In her recent Foliage Chorus (2004), made for the opening of Artsdepot, a new art space in London, Jeyasingh uses dance and digital projection to animate a public space – the foyer and the balconies of the art centre – working with the notion of inside/outside and its inversion, with the idea of transparency resonating with the glass walls of the balconies, and with that of organic growth; hence, the name of the piece. Yet there are interesting discrepancies. For John Thornberry, the architect of Artsdepot, performance is effectively that of people entering and moving around the building and using it as a space for public and/or private consumption; for Jeyasingh, the performance is that of her group of dancers moving for an unsuspecting audience, half caught by surprise, half expecting the dance to begin as part of the event (the opening of the centre) and rushing to secure a good viewing location.
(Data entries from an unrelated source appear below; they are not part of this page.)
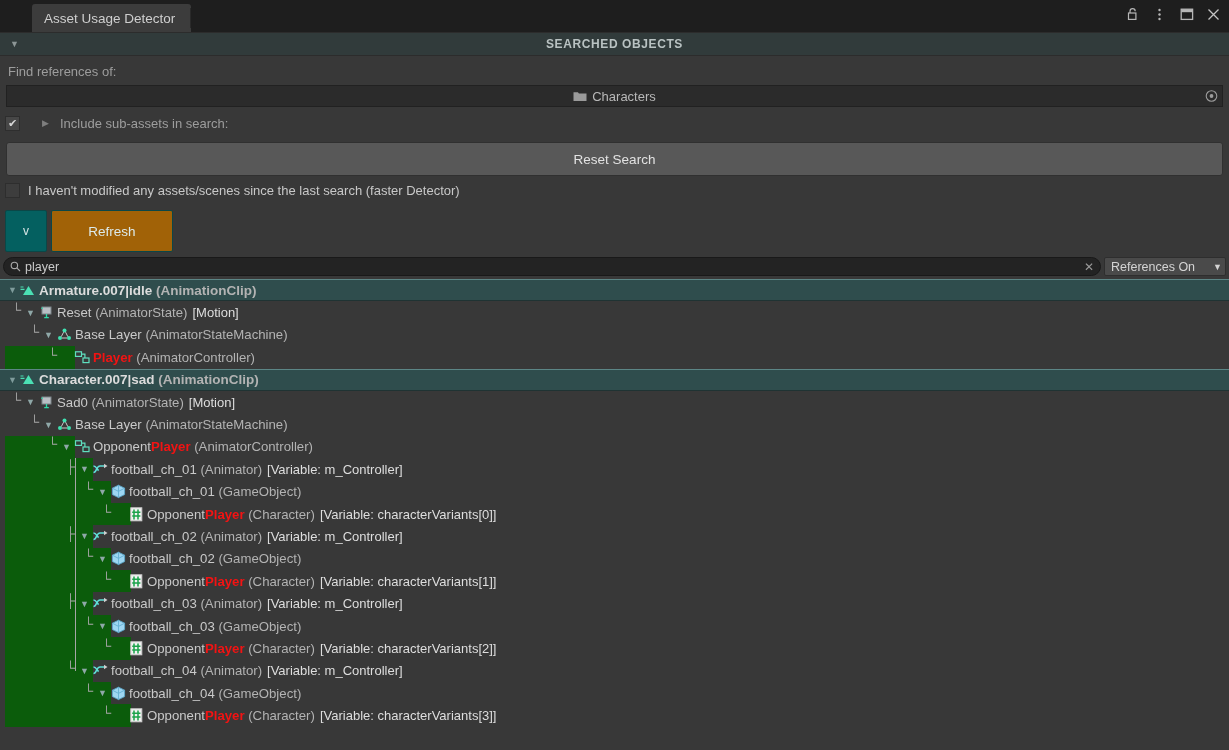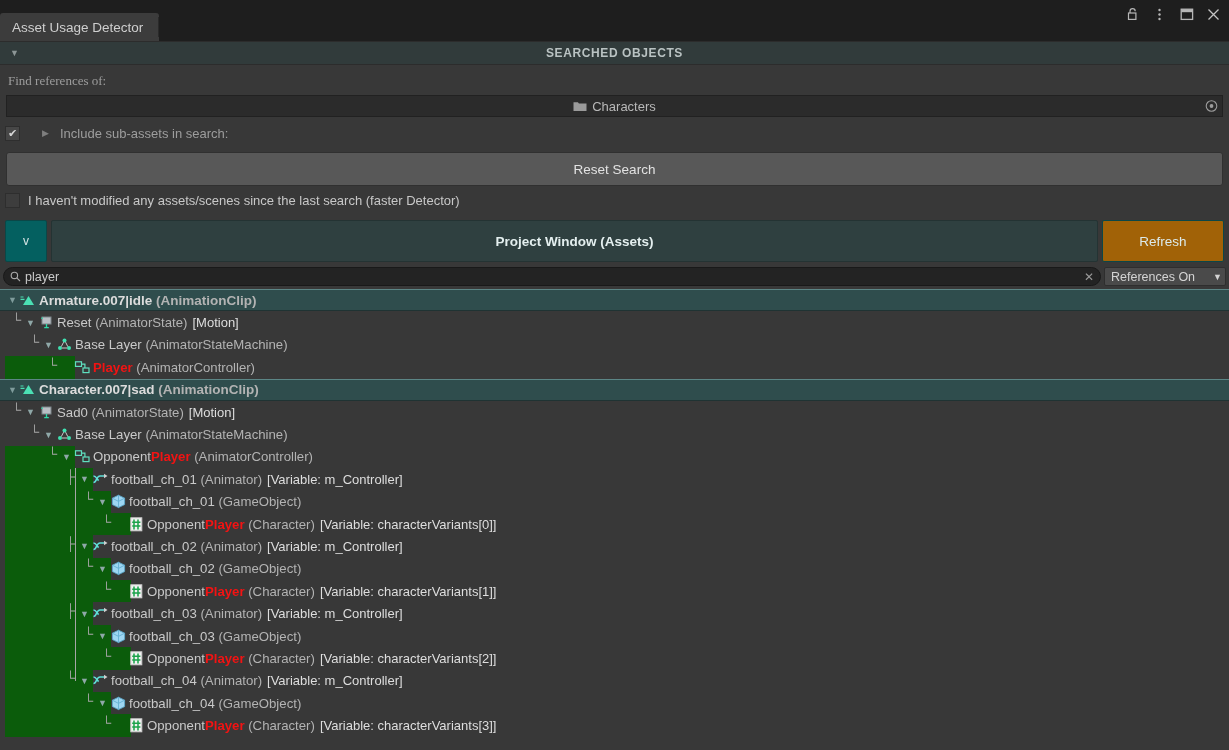--- a/index.html
+++ b/index.html
@@ -8,22 +8,22 @@
     background:#383838;
     font-family:"Liberation Sans", sans-serif;
     font-size:13px;
     color:#c4c4c4;
     overflow:hidden;
   }
   .window{ width:1229px; height:750px; position:relative; background:#383838; }
 
   
   .titlebar{
-    height:41px; background:#1e1e1e; position:relative;
-    display:flex; align-items:flex-end;
+    height:32px; background:#1e1e1e; position:relative;
+    display:flex; align-items:flex-end;padding-left:32px;
   }
   .tab{
     height:28px; background:#3c3c3c; color:#cfcfcf;
     display:flex; align-items:center; padding:0 16px 0 12px;
     font-size:13.5px; border-top-left-radius:3px; border-top-right-radius:3px;
     position:relative;
   }
   .tab::after{
     content:""; position:absolute; right:0; top:4px; bottom:4px; width:1px;
     background:#2a2a2a;
@@ -45,21 +45,21 @@
     font-size:12px; font-weight:bold; letter-spacing:.6px; color:#b9c2c2;
   }
   .sec-header .foldarrow{
     position:absolute; left:10px; top:50%; transform:translateY(-50%);
     color:#8d9696; font-size:9px;
   }
 
   
   .panel{ padding:0; }
   .row-label{
-    padding:8px 0 6px 8px; color:#9d9d9d; font-size:13px;font-family:Liberation Serif, serif;
+    padding:8px 0 6px 8px; color:#9d9d9d; font-size:13px;
   }
 
   .objfield{
     margin:0 6px; height:22px; background:#2b2b2b; border:1px solid #212121;
     display:flex; align-items:center; padding:0 4px; position:relative;justify-content:center;
   }
   .objfield .folder-ic{ margin-right:5px; display:flex; }
   .objfield .txt{ color:#b8b8b8; font-size:13px; }
   .objfield .picker{
     position:absolute; right:3px; top:50%; transform:translateY(-50%);
@@ -224,23 +224,20 @@
 
     <div class="checkrow2">
       <span class="cbox empty"></span>
       <span class="cl">I haven't modified any assets/scenes since the last search (faster Detector)</span>
     </div>
 
     <div class="tabsrow">
       <div class="vbtn">
         <span>v</span>
       </div>
-      <div class="projtab">
-        <span>Project Window (Assets)</span>
-      </div>
       <div class="refreshbtn">
         <span>Refresh</span>
       </div>
     </div>
 
     <div class="searchbar">
       <div class="searchfield">
         <span class="mag">
           <svg width="11" height="11" viewBox="0 0 11 11">
               <circle cx="4.4" cy="4.4" r="3.2" fill="none" stroke="#a8a8a8" stroke-width="1.1"></circle>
Slowly, sinuously, the dancers grow out of the building, flowing movements as if underwater, they twist and turn, shrinking and then growing. The specially mixed electronic soundscape and the growing digital frondescence creating a wintry, electric environment for the movement of dancing bodies.
On seeing the building in the summer of 2004, Jeyasingh could see the potential of using a balcony on the second floor for the first piece and the café area for the second piece. According to Jeyasingh, the architectural feature is a very strong starting point for making a piece of work. The unmoveable elements of the building were what she began with. In this case she was working on the balcony, which she felt was a “very bounded space”. Features of this balcony included a carpeted floor. A temporary wooden floor had to be built over this as the dancers would be dancing barefoot and would not be able to execute the movements on carpet. The transparent glass panels were a main feature - through which the audience would view the piece. An oak railing across the panels would cut the dancers bodies and Jeyasingh had to bear this in mind when making the movement. And finally, there was a rectangular-shaped, transparent window ledge on the wall at the back of the balcony (Coldman, 2005).
Jeyasingh was also struck by the light in the building, and the large amount of glass that was used in the whole building, which gave it a feeling of “letting the outside in and the inside out”. She had a feeling of transparency (in fact, the working title of the piece was Transparency), and a sense that there was no ending to the building – different
12perspectives gave you something else to look at (Coldman, 2005). She was very inspired by the building.
For Foliage Chorus, Jeyasingh’s initial thoughts were about the concept of transparency as a result of the design of the building. Eventually, her thoughts turned to plant life and the type of foliage that a building like the artsdepot would generate - “give birth to”. This notion of foliage is what Jeyasingh worked with through the piece. It determined the “dynamic of the movement”. She constantly had a picture of foliage moving slowly as if underwater. In fact, to her the balcony resembled a goldfish bowl through which the audience could see all the dancers – together – plant like. Hence the name Foliage Chorus (Coldman, 2005).
Eventually Jeyasingh and her dancers felt they could do no more in the studio and had to begin working on-site on the balcony itself. The piece really began to come together and was essentially made on the balcony. In a conventional theatre space, although the extreme boundaries of stage left or right may be of restricted viewing to some members of the audience, up, centre and down stage are in full view. This was not the case with the balcony space. Due to the audience’s perspective of the balcony from their vantage point below in the foyer area, the front part was very visible. People further back in the café area could also see the window ledge on the back wall. However, the floor at the back against the wall could only be visible to anyone looking at the balcony from the same or higher height. This meant that when the dancers fell to the floor at the back of the balcony the audience below could not see them. It was as if the floor was sloping towards the back wall. Jeyasingh discovered this during one of her rehearsals and found this to be a very exciting aspect. She used this quite a lot in the piece, making the dancers crawl right against the back wall and then appearing in different parts of the balcony (Coldman, 2005).
Jeyasingh technique of making the dancers fall to floor, roll around, crawl, goes back to her fascination with the floor. This is very apparent in Foliage Chorus, with dancers falling on the floor from the oak railing, rolling towards the back – as if going downhill, disappearing and then appearing again.
In the second piece of Foliage Chorus, the positions of the dancers and the audience was reversed – with the dancers performing in the foyer below and the audience watched from the balcony above. Because of the larger space that the dancers had, the dance movement was a lot less contained and there was a strong sense of release, with big movements, jumps and leaps. Where as the movement here seemed more three dimensional, the movement on the balcony was more one dimensional – flatter as it was only from the one perspective (Coldman, 2005).